SOURCE DATA>

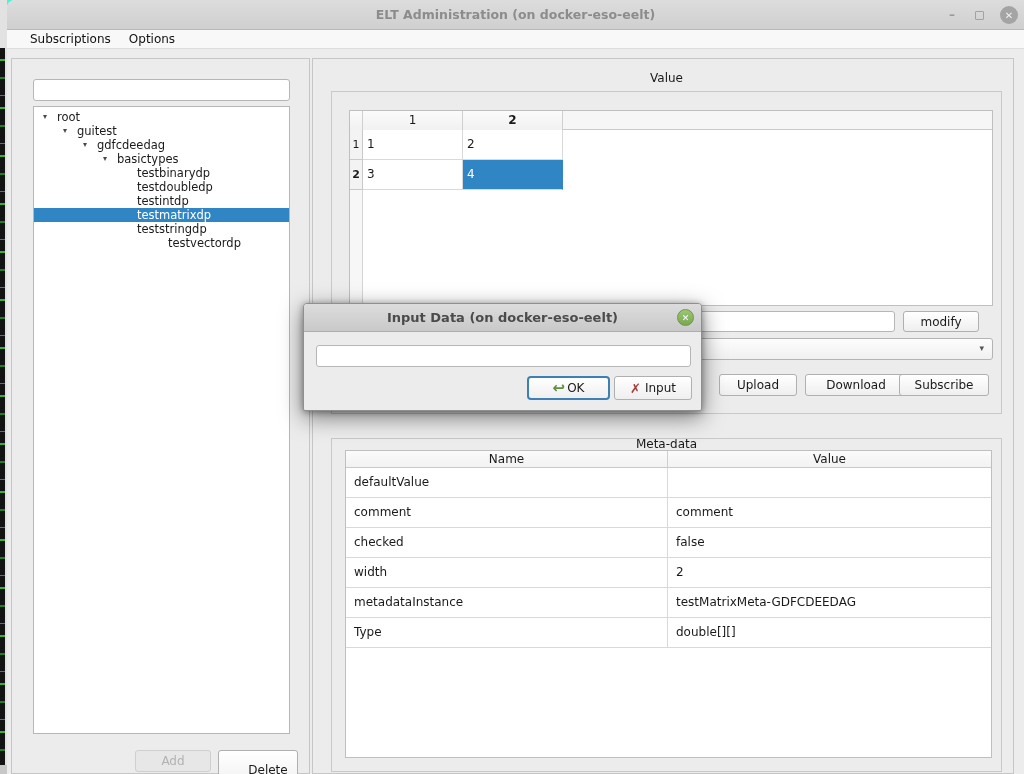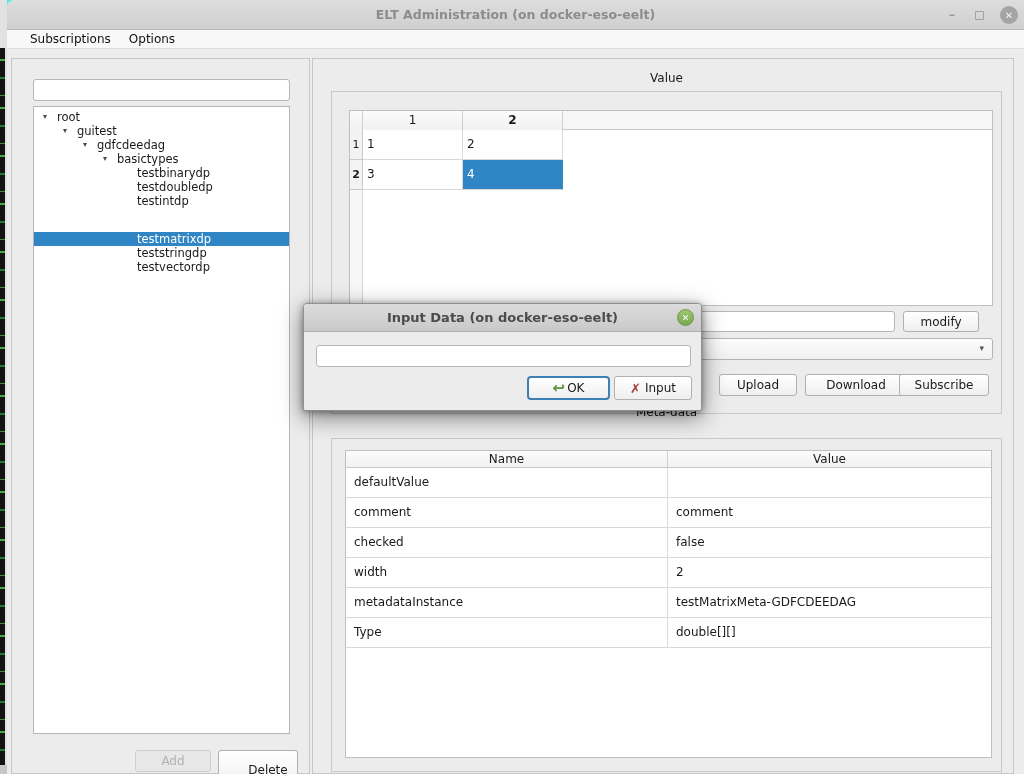--- a/index.html
+++ b/index.html
@@ -50,21 +50,21 @@
 
   .btn { background:linear-gradient(#ffffff,#efefef); border:1px solid #b0b0b0; border-radius:3px;
     font-family:inherit; font-size:12px; color:#1a1a1a; text-align:center;
     display:flex; align-items:center; justify-content:center; }
   .btn.disabled { background:#e7e7e7; border-color:#cfcfcf; color:#b2b2b2; }
   .add-btn    { position:absolute; left:123px; top:691px; width:76px; height:22px; }
   .delete-btn { position:absolute; left:206px; top:691px; width:80px; height:40px;padding-left:20px; }
 
   .group-title { position:absolute; left:18px; width:671px; text-align:center; font-size:12px; color:#1a1a1a; }
   .value-title { top:12px; }
-  .meta-title  { top:346px; }
+  .meta-title  { top:378px; }
   .group-box { position:absolute; left:18px; width:671px; border:1px solid #c9c9c9; }
   .value-group { top:32px;  height:323px; }
   .meta-group  { top:379px; height:334px; }
 
   
   .value-table { position:absolute; left:17px; top:18px; width:644px; height:196px; background:#ffffff;
     border:1px solid #bfbfbf; overflow:hidden; }
   .vt-header-strip { position:absolute; left:0; top:0; right:0; height:19px; background:#f6f6f6;
     border-bottom:1px solid #c9c9c9; }
   .vt-rowheader-strip { position:absolute; left:0; top:19px; bottom:0; width:13px; background:#f7f7f7;
@@ -169,27 +169,27 @@
             </div>
             <div class="tree-row" style="padding-left: 103px;">
               <span>testbinarydp</span>
             </div>
             <div class="tree-row" style="padding-left: 103px;">
               <span>testdoubledp</span>
             </div>
             <div class="tree-row" style="padding-left: 103px;">
               <span>testintdp</span>
             </div>
-            <div class="tree-row selected" style="padding-left: 103px; margin-top: 24px;">
+            <div class="tree-row selected" style="padding-left: 103px;">
               <span>testmatrixdp</span>
             </div>
             <div class="tree-row" style="padding-left: 103px;">
               <span>teststringdp</span>
             </div>
-            <div class="tree-row" style="padding-left: 103px;">
+            <div class="tree-row" style="padding-left: 103px; margin-left: 31px;">
               <span>testvectordp</span>
             </div>
           </div>
         <button class="btn disabled add-btn">Add</button>
         <button class="btn delete-btn">Delete</button>
       </div>
 
       <div class="panel right-panel">
 
         <div class="group-title value-title">Value</div>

ASSIGNMENT> Matching lines for the string "margin": count them across the listing and reply with the number alone.

TASK ANSWER> 2